Over the next 48 hrs, I’ll select a blog comment and that person will receive a present funded by the Sober Good Works donations.
Brilliantly done Belle and team. The need to ‘categorise’ people into ‘alcoholics’ and ‘non-alcoholics’ is such an obstacle in general society, and so much time is wasted doing this. The misunderstanding and judgement by the interviewer (for good radio or not) is so demonstrative of the general need to stereotype, and is what makes it so difficult for people like us to go out into the world sober. Sometimes I feel like the questions and comments I get about my sober journey are to assure others that they are indeed OK, and that if they can decide that I am an alcoholic, it will make them feel better about their own drinking. Yeah, whatever!!! IF I can help them in some way by being honest and vulnerable about my own journey, then I am sure I am making a difference somehow. I agree with Belle that its just a word and it doesn’t matter. Alcoholic or not, your resources have changed my life Belle. I am on Day 66 of my second go at sobriety after a 6 month return to drinking, and I feel amazing. It hasn’t been easy and there has been A LOT of challenges, but the ‘just keep going’ answer to Wolfie has really resonated with me. Waking up feeling happy, clear and light, and above all, with my self-respect in tact, is worth all the hard stuff.
All I know is that my experience with a sober coach (Belle) and the community around this online resource provided me the path I needed to sobriety, one that I did not find at AA. I found that Belle’s approach was based in not only a reality built on first hand experience but insight filtered through her clarity, humor and compassion. I am almost 4 years sober and am ever grateful for having my life back and all the possibilities that being sober opens up.

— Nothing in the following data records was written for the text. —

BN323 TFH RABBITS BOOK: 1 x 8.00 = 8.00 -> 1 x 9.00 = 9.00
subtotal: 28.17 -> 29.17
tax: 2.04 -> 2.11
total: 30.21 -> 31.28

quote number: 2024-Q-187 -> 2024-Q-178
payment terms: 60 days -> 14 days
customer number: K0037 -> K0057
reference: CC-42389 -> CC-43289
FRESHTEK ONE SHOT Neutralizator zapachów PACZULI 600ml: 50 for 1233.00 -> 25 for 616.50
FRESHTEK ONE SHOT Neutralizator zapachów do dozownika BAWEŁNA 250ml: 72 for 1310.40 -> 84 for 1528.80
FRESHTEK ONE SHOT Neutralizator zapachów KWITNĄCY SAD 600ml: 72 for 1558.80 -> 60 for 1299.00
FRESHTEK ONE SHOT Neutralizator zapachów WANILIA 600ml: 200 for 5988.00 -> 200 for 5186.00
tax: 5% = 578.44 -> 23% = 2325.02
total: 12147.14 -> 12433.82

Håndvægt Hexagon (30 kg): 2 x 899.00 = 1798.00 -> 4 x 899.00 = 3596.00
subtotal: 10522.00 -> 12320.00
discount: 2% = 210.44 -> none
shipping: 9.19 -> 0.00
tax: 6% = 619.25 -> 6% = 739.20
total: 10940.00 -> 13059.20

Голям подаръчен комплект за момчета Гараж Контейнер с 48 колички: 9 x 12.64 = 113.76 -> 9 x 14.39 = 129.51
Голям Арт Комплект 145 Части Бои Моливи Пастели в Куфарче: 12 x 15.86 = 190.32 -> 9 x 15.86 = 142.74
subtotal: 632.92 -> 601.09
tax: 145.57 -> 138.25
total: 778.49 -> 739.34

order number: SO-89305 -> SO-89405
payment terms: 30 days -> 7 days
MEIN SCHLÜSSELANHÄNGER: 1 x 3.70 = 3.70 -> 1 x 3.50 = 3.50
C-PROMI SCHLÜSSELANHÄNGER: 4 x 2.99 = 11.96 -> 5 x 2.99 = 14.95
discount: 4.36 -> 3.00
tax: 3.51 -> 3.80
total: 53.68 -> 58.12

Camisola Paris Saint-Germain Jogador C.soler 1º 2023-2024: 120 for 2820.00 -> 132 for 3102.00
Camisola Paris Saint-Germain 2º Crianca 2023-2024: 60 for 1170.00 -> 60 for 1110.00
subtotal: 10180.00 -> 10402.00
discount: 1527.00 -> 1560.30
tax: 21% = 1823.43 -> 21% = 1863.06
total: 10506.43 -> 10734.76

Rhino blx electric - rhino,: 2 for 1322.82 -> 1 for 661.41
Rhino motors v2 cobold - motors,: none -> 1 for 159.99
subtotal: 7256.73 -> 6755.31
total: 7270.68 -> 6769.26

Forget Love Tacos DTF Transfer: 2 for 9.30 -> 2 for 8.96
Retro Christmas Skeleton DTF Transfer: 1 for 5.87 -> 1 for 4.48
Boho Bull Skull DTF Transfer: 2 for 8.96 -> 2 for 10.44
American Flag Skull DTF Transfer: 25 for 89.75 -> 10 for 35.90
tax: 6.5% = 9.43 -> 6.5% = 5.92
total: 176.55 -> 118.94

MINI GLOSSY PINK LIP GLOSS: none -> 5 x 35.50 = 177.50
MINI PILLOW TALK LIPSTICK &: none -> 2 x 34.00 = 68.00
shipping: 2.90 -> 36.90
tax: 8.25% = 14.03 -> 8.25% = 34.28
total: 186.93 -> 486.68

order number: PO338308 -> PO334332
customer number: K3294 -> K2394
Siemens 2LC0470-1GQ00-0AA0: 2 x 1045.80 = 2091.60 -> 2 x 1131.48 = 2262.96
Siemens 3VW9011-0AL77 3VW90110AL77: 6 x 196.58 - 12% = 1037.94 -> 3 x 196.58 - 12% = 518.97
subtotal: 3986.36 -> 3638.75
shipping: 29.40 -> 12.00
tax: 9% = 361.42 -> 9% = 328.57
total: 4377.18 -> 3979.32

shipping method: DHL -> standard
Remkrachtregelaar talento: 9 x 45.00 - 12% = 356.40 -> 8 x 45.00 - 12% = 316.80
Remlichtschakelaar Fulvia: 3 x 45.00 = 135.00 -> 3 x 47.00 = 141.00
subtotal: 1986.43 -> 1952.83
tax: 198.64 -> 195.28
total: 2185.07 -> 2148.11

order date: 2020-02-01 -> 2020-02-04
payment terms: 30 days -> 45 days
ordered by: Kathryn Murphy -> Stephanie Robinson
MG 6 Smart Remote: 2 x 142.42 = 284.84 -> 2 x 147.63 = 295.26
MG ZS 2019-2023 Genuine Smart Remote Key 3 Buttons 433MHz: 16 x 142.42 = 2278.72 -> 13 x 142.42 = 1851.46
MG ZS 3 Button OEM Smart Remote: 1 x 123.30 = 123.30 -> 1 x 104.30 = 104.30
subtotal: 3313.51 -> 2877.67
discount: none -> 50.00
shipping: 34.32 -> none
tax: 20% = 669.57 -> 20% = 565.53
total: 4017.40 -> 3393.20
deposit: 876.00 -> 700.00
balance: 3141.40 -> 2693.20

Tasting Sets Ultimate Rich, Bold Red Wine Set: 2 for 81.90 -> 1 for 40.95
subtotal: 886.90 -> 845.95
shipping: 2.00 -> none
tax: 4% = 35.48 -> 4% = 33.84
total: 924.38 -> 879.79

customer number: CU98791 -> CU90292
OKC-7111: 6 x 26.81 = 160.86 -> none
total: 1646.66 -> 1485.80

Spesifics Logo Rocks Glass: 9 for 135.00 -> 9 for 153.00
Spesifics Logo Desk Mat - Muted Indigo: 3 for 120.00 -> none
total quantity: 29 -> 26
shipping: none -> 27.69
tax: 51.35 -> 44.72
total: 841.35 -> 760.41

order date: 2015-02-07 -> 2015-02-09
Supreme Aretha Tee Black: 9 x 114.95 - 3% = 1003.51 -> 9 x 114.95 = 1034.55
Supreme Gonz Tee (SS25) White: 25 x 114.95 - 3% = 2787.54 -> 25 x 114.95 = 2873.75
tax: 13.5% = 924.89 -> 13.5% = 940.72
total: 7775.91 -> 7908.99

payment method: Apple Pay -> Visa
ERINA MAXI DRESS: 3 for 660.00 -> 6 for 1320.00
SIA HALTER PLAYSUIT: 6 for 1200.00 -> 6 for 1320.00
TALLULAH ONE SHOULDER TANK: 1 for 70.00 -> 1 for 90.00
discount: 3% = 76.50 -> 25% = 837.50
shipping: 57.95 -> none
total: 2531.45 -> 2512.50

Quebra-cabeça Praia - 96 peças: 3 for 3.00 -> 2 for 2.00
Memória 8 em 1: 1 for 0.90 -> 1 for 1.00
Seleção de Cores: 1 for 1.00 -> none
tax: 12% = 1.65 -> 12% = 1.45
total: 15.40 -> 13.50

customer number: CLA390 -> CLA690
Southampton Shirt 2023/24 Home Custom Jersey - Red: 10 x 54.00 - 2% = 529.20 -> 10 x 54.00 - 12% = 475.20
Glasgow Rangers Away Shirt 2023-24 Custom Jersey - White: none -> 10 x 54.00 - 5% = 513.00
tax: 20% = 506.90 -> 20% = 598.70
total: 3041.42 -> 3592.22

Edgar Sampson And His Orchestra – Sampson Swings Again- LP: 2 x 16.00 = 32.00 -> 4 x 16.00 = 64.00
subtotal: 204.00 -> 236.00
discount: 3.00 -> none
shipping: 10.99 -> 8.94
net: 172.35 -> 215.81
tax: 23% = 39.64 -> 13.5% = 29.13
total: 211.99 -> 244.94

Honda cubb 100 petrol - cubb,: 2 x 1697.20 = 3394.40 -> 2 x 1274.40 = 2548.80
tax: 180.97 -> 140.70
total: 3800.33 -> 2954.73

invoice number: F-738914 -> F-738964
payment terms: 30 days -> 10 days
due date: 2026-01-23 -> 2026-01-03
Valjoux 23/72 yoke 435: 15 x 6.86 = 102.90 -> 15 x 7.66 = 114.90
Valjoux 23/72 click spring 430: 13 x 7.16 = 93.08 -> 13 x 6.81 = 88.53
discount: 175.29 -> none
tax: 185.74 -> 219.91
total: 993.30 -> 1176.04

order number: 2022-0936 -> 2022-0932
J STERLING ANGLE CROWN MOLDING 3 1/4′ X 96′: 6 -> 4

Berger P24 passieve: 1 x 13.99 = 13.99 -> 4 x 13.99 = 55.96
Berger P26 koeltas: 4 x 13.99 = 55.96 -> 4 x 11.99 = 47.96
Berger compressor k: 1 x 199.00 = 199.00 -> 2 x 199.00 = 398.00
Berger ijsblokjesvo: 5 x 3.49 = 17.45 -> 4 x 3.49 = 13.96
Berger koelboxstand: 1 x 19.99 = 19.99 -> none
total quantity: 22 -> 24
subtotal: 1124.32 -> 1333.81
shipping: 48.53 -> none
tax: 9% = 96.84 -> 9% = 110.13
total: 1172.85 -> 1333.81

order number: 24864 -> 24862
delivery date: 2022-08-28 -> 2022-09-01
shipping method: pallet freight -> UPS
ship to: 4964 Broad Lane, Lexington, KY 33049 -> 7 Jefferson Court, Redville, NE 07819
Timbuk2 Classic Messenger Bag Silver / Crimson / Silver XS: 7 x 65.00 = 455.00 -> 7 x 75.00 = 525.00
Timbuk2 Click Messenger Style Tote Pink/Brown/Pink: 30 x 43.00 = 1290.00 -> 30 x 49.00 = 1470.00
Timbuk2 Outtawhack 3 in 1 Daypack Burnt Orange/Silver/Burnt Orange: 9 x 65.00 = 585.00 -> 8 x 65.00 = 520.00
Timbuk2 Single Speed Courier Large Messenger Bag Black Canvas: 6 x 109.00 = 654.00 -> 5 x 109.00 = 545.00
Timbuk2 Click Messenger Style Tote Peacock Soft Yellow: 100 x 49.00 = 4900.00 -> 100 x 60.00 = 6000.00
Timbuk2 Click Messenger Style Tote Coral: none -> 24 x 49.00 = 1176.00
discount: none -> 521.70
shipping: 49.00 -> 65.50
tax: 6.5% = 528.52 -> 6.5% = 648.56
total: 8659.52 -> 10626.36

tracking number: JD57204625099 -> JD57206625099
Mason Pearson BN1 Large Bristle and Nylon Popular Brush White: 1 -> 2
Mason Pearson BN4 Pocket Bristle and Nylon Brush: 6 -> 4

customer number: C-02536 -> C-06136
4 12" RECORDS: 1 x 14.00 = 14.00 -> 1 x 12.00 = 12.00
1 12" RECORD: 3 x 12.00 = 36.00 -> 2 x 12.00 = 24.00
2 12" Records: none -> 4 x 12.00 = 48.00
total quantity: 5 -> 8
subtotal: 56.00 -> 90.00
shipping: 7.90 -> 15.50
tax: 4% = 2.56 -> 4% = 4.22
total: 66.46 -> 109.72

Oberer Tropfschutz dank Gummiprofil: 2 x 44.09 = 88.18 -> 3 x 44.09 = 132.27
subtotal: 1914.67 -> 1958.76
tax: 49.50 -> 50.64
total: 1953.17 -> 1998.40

So, thank you Belle and thank you fellow travelers on the sober journey.
Regarding this interview, in the face of a very skeptical interviewer, I thought that you (Belle) spoke with clarity and insight as you always do. Well done…(glitter and parade in your honor!). And thanks to Bemmy Girl and Sarah for sharing so openly (glitter and parade in your honor!).
AA is all about peer advisors. Sober sponsors are just people further along the program who have racked up some tips and experiences and are willing to share them. What I found here is the same idea but without The Book or the religious aspects that I found impossible to devote myself to. How could I go there if I was ‘faking’ my assimilation?
Brilliant, Belle, and well done Sarah and Bemmy Girl, you’re all 3 brave ones! All three of you presented yourselves articulately, and authentically and you’ll never know the people you reached by sharing your stories and offering your help. Bravo! It’s ok if Emma doesn’t “get it,” that’s not who you were speaking to anyway….you were reaching out to those like us who need help and are offering a lifeline! I know its been life-saving for me! What’s better than that! Love to all!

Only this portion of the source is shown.